The penetration-enhancing effect of microemulsions may result from an increased drug solubilization capacity, small droplet size associated with a high surface area (which improves interactions and drug transfer into the skin), ability to increase drug release compared to other formulations and ability to modulate the SC organization and decrease its barrier function.[11,33] When comparing various microemulsions, distinct abilities to modulate the skin barrier function and the drug-release rate may have a significant impact on drug penetration in the skin.[9,33] The increase in α-tocopherol penetration by ME-W and ME-Wphy compared to ME-O cannot be attributed to stronger barrier disruption, as evidenced by similar changes in electrical resistance, but may have resulted from the higher release rate provided by ME-W and ME-Wphy. Given the lipophilicity of α-tocopherol (logP = 7.8) and the higher content of oil in ME-O, it is reasonable to expect a more pronounced retention of α-tocopherol in this formulation, resulting in the lower release rate observed and less pronounced skin penetration. These results support previous studies, which indicated that increases in the content of oil promoted retention of lipophilic drugs within formulations, while increases in water provided higher release and penetration of drugs with log P >3.[15,33,38] On the other hand, compared to ME-W, ME-Wphy provided neither stronger barrier disruption nor higher release rate, and therefore its superiority in delivering tocopherol into viable skin layers cannot be attributed to any of these effects. Previous studies have attributed similar results to an increased interaction between, and adsorption of, the positively charged internal phase and the negatively charged corneocytes of the SC.[13,34]
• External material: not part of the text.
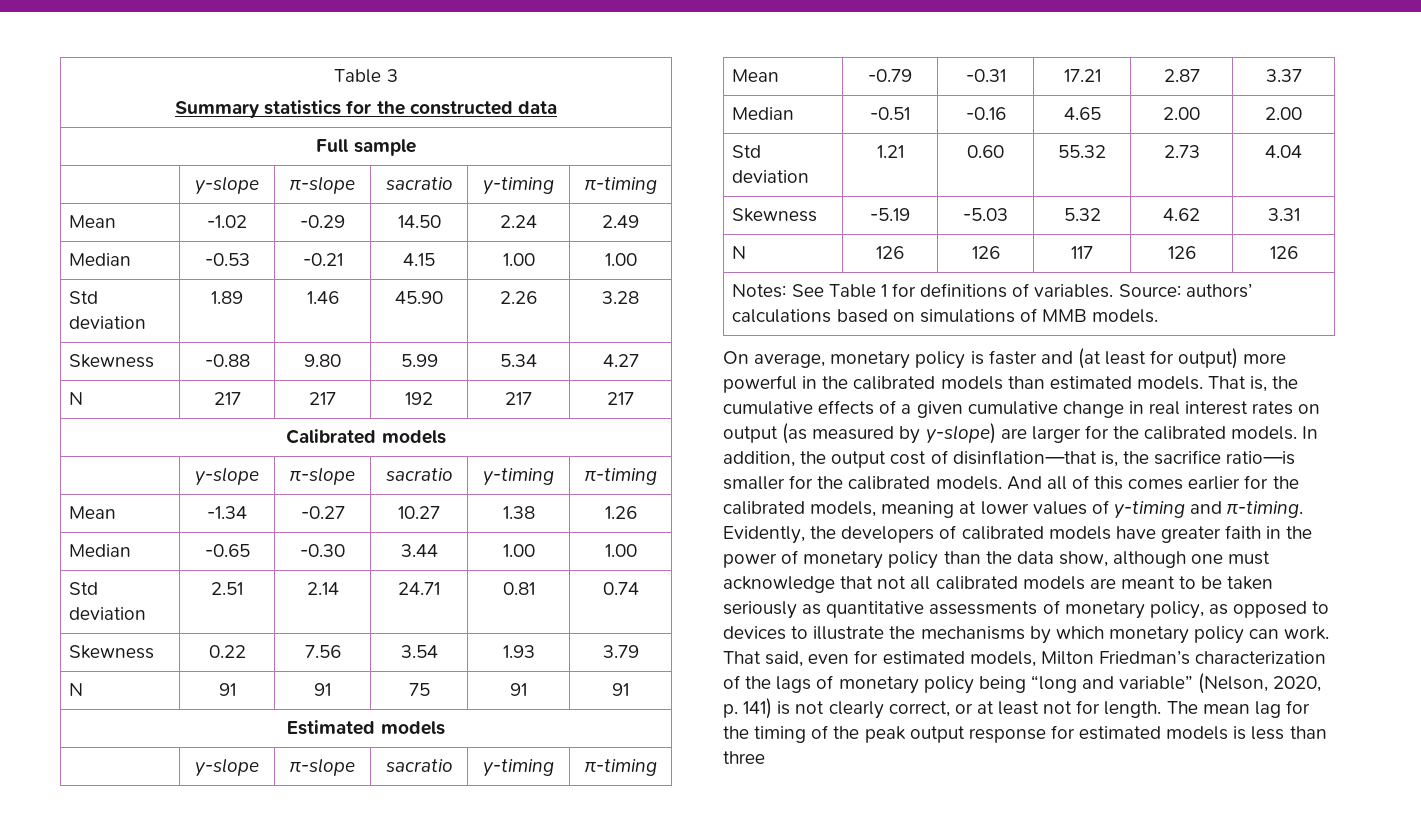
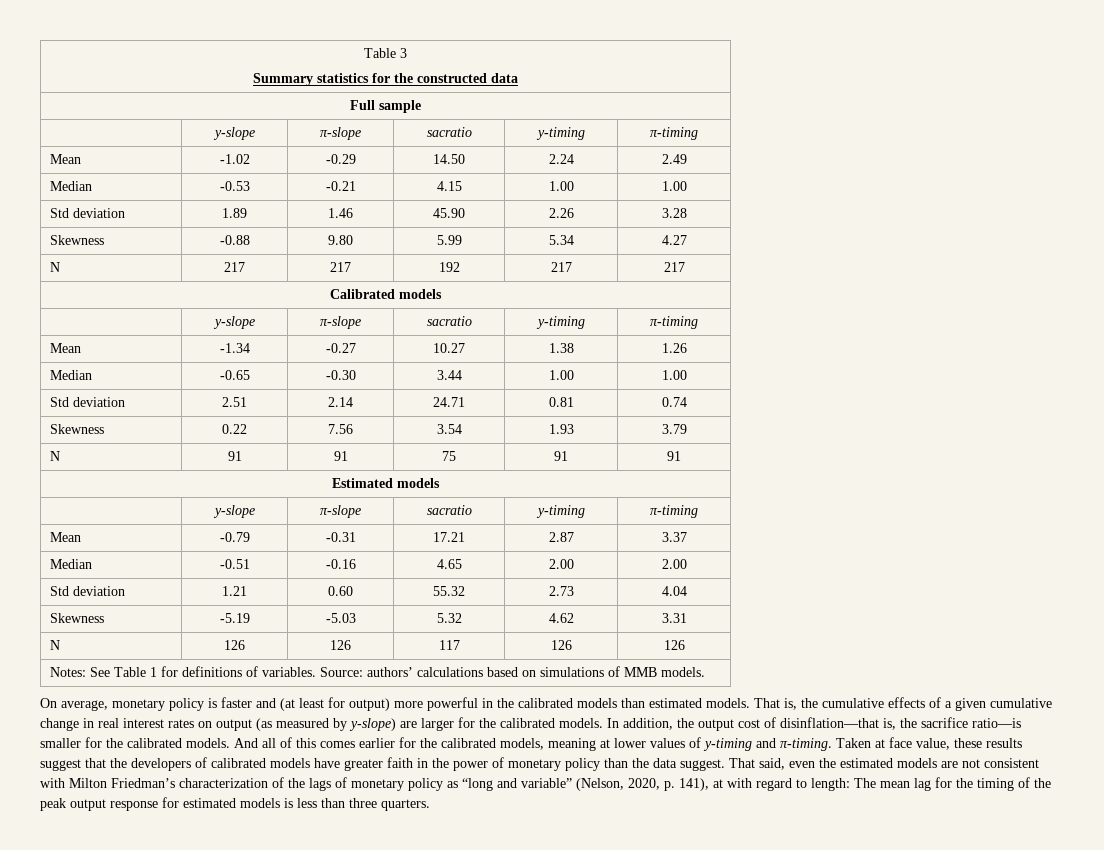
- Evidently, the developers of calibrated models have greater faith in the power of monetary policy than the data show, although one must acknowledge that not all calibrated models are meant to be taken seriously as quantitative assessments of monetary policy, as opposed to devices to illustrate the mechanisms by which monetary policy can work. That said, even for estimated models, Milton Friedman’s characterization of the lags of monetary policy being “long and variable” (Nelson, 2020, p. 141) is not clearly correct, or at least not for length. The mean lag for the timing of the peak output response for estimated models is less than three
+ Taken at face value, these results suggest that the developers of calibrated models have greater faith in the power of monetary policy than the data suggest. That said, even the estimated models are not consistent with Milton Friedman’s characterization of the lags of monetary policy as “long and variable” (Nelson, 2020, p. 141), at with regard to length: The mean lag for the timing of the peak output response for estimated models is less than three quarters.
The amounts of tocopherol and lipoic acid delivered into viable skin layers by ME-Wphy were approximately 9.8 and 23.5 μg/cm2, respectively (see Figure 2). Converting these amounts into micromolar concentrations, approximately 11.3 and 57.1 μm of α-tocopherol and lipoic acid were found in viable skin layers, which is approximately equivalent to a 1 : 5 tocopherol : lipoic acid ratio. Assuming that a 1 : 1 ratio is necessary for synergism, our results suggest that even though lipoic acid penetration is not increased by the microemulsions, there is still an excess of this antioxidant compared to tocopherol in viable skin layers, which should be sufficient for recycling the increased amount of α-tocopherol that penetrates in the presence of the microemulsions. Combinations of lipoic acid and vitamin E have been suggested as reducing oxidative damage in brain and cardiac ischemia, and preventing oxidation of low-density lipoproteins,[39,40] and this study now suggests a potential benefit of their combination for the skin.

Conclusions

Decylglucoside-based microemulsions with internal phase diameter below 60 nm were developed as cutaneous delivery systems for α-tocopherol and lipoic acid. Addition of phytosphingosine had little or no effect on size or type of internal structure (o/w versus w/o), but generated cationic microemulsions with suitable short-term stability. The composition and structure of the microemulsion affected the cutaneous delivery of α-tocopherol but not of lipoic acid. More specifically, increases in the content of water and addition of phytosphingosine to obtain ME-Wphy increased α-tocopherol penetration in the skin (SC + ED) 17-fold compared to a drug control solution. Even though lipoic acid delivery was not increased, treatment with ME-Wphy containing both antioxidants promoted a further decrease in TBARS cutaneous levels compared to treatment with each individual antioxidant, suggesting that their combination might provide a potential benefit in terms of protection against damage associated with the generation of reactive oxygen species.

Declarations

Conflict of interest

The Author(s) declare(s) that they have no conflicts of interest to disclose.

Funding

This work was supported by awards from NIH (1R15AR060008-01A1 to Hass), PhRMA foundation (to Lopes) and Albany College of Pharmacy and Health Sciences (to Lopes).